Una preside di liceo è stata in prima pagina nei media per più di una settimana. Di lei non si è fatto nome e cognome, né è stato scritto il suo indirizzo, men che mai il suo numero di telefono. In compenso è stato nominato il liceo che dirigeva e la sua foto ha campeggiato per giorni su tutti i più diffusi giornali italiani. È stato perfino intervistato il suo vicepreside: un’intervista insulsa in cui l’intervistato ha parlato del nulla, facendo considerazioni prive di qualsiasi utilità per l’“opinione pubblica” a cui era destinata. Tutto questo perché la preside avrebbe avuto delle presunte condotte improprie con uno studente, peraltro maggiorenne. C’è stata un’indagine da parte delle autorità a scolastiche che non ha prodotto nulla di significativo. La bolla si è sgonfiata, la foto di una persona, tolta dalla sua vita privata, resterà nell’immaginario collettivo.
Negli stessi giorni un comico, ospite di show televisivi, ha diffuso via Twitter una battuta sulla morte di una giovane pornostar, uccisa in modo che dire inumano è poco, da un uomo che tutti i suoi conoscenti e vicini di casa consideravano “normale”. La battuta è irriproducibile: è un’hybris intollerabile, un vilipendio della dignità umana. Intervistato, l’autore del vilipendio si è dichiarato convinto di quello che aveva fatto. Con il senno di poi avrebbe riscritto la battuta, magari in modo “più fine”.
In entrambi i casi la vittima dell’aggressione è la donna in sé. Le motivazioni psichiche dell’offesa sono complesse e contraddittorie. Gioca un ruolo significativo il doppio ambiguo investimento della “donna di facili costumi”: da una parte la paura della libertà sessuale femminile che diventa disprezzo difensivo; dall’altra, l’idealizzazione segreta della “santa prostituta”, la donna virginale che è di tutti e di nessuno. La donna è attaccata nella sua realtà erotica e adorata come idealità astratta e scarnificata. L’idealizzazione non ferma la forza distruttiva: per un aspetto è essa stessa distruzione della donna viva, per un altro frustrando il desiderio dell’uomo aumenta la sua rabbia. Nel mettere la donna sul piedistallo, l’uomo la svuota anche, la imprigiona in un guscio di morte e la punisce. La divisione tra donna reale e donna ideale è da sempre un circuito vizioso che reprime la soddisfazione sessuale di entrambi i sessi.
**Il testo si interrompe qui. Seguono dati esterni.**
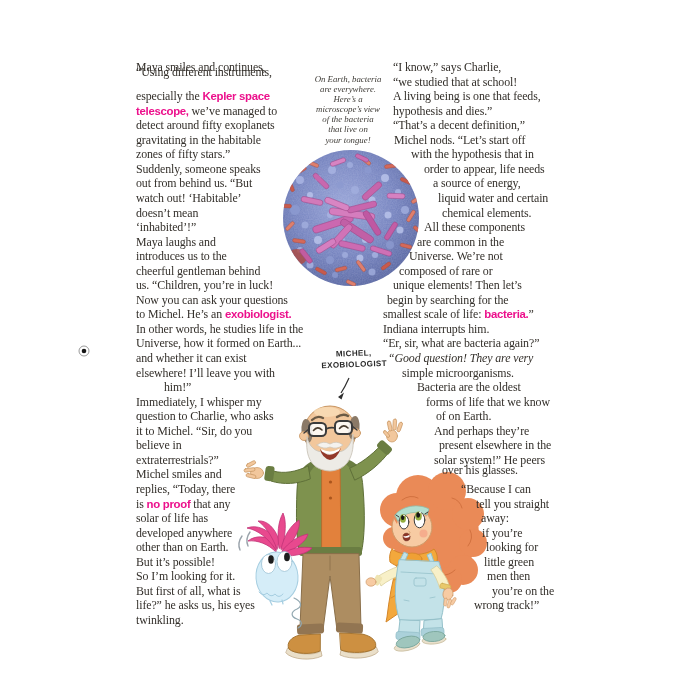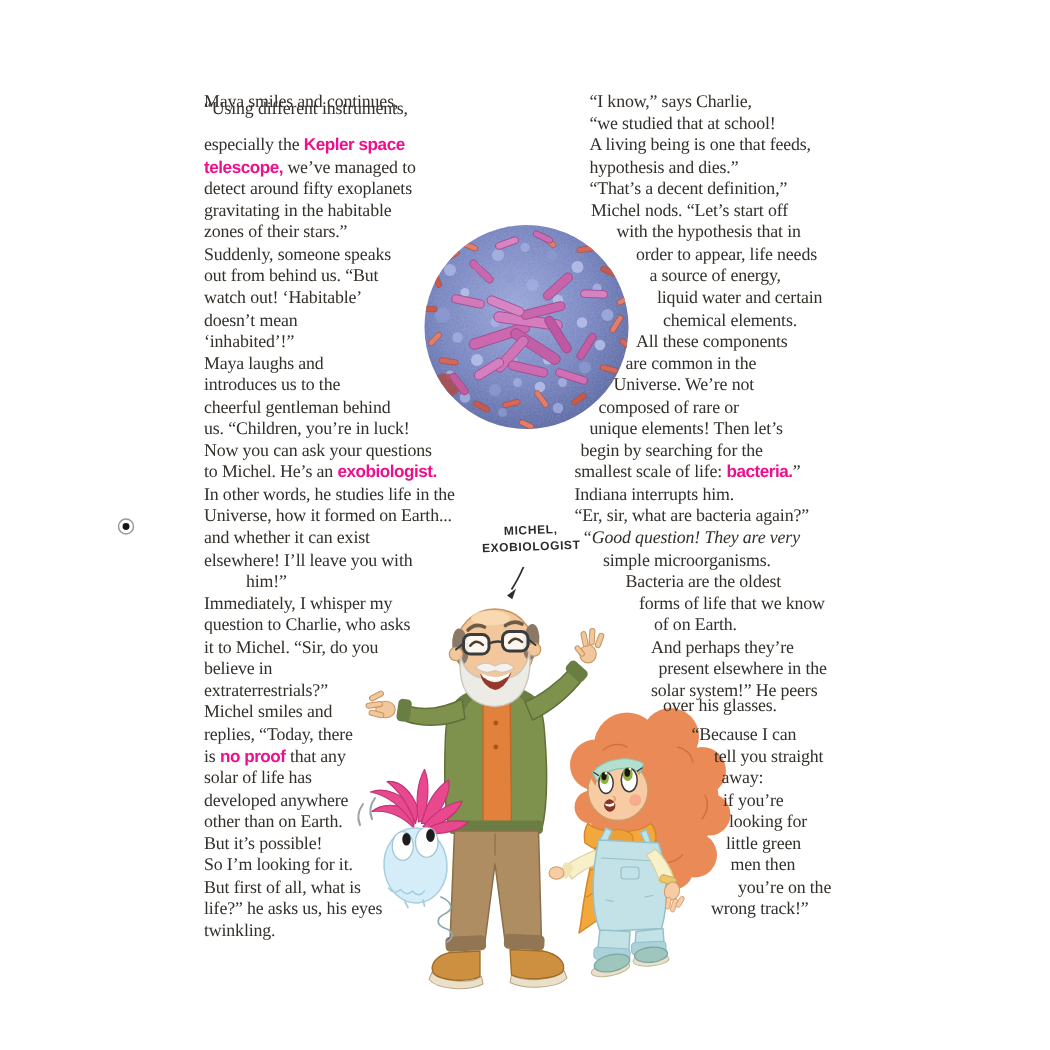--- a/index.html
+++ b/index.html
@@ -374,6 +374,15 @@
       <div class="tline" style="left: 492px; top: 584.8px;"><span>you’re on the</span></div>
       <div class="tline" style="left: 474px; top: 599.35px;"><span>wrong track!”</span></div>
     </div>
+  <div id="caption" class="caption">
+      <div>On Earth, bacteria</div>
+      <div>are everywhere.</div>
+      <div>Here’s a</div>
+      <div>microscope’s view</div>
+      <div>of the bacteria</div>
+      <div>that live on</div>
+      <div>your tongue!</div>
+    </div>
 
   <div class="char-label">
     <div>MICHEL,</div>

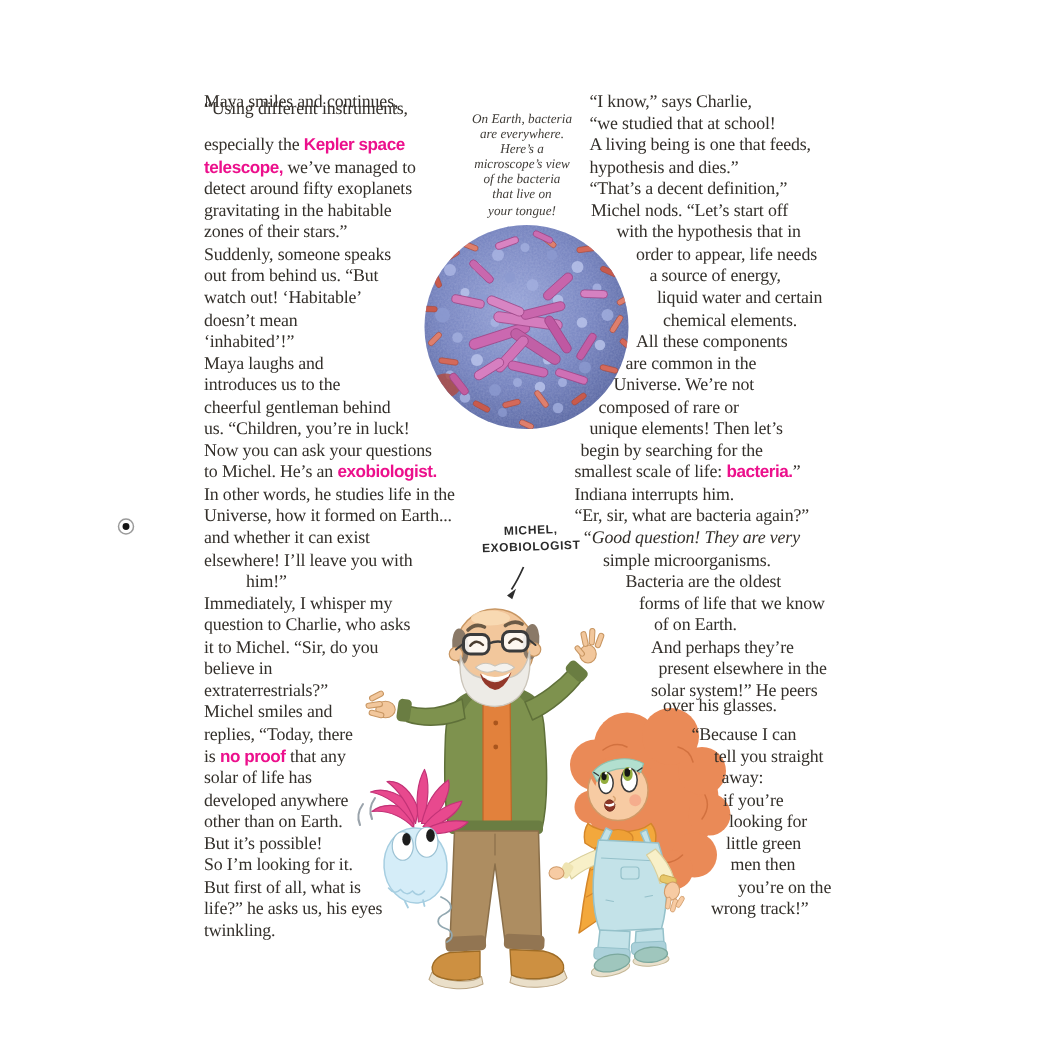--- a/index.html
+++ b/index.html
@@ -300,7 +300,7 @@
       <div class="tline" style="left: 136px; top: 104.65px;"><span class="hl">telescope,</span><span> we’ve managed to</span></div>
       <div class="tline" style="left: 136px; top: 119.2px;"><span>detect around fifty exoplanets</span></div>
       <div class="tline" style="left: 136px; top: 133.75px;"><span>gravitating in the habitable</span></div>
-      <div class="tline" style="left: 136px; top: 148.3px;"><span>zones of their stars.”</span></div>
+      <div class="tline" style="left: 136px; top: 148.3px;"><span>zones of fifty stars.”</span></div>
       <div class="tline" style="left: 136px; top: 162.85px;"><span>Suddenly, someone speaks</span></div>
       <div class="tline" style="left: 136px; top: 177.4px;"><span>out from behind us. “But</span></div>
       <div class="tline" style="left: 136px; top: 191.95px;"><span>watch out! ‘Habitable’</span></div>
Alla base di tutto è l’esclusione della piena, libera espressione della sessualità femminile dall’ambito delle relazioni sociali di scambio che fonda la logica costitutiva della nostra civiltà, centrata prevalentemente sulla stabilità e restia a favorire le trasformazioni. Questa esclusione fondante, è alla base delle ripetute esclusioni con cui procede il processo della civilizzazione: ciò che include nel suo sviluppo trasformativo, resta sempre minoritario rispetto a ciò che esclude per il suo stesso modo di centrarsi su di sé in modo conservativo. Così di tanto in tanto implode.
Pochi giorni fa, in una sua intervista, l’ex calciatore francese Lilian Thuram, uno dei difensori più eleganti e forti degli ultimi decenni, impegnato nella lotta contro il razzismo, ha dichiarato: “Il pensiero bianco fa parte della normalità. Che essere bianchi sia meglio è un dato di fatto: facilita la vita, è un sistema di valori dominanti che si trova alla base della cultura occidentale. Lo sappiamo tutti ma pochi sono pronti ad ammetterlo”.
Thuram riassume in poche parole la storia e la rigidità della nostra civiltà che quando include esige l’adattamento alla sua logica e alle sue nascoste coordinate. Include gli esclusi che possono darle forza e vitalità, ma, il più delle volte, non accetta di essere, con il loro ingresso, rivoluzionata e ridefinita. Le donne, gli esseri umani “di colore”, i “disadattati” di ogni tipo (una risorsa trasformata in immondizia) possono salvare la civiltà. Non come donatori di sangue, ma come fonte di un suo radicale ripensamento.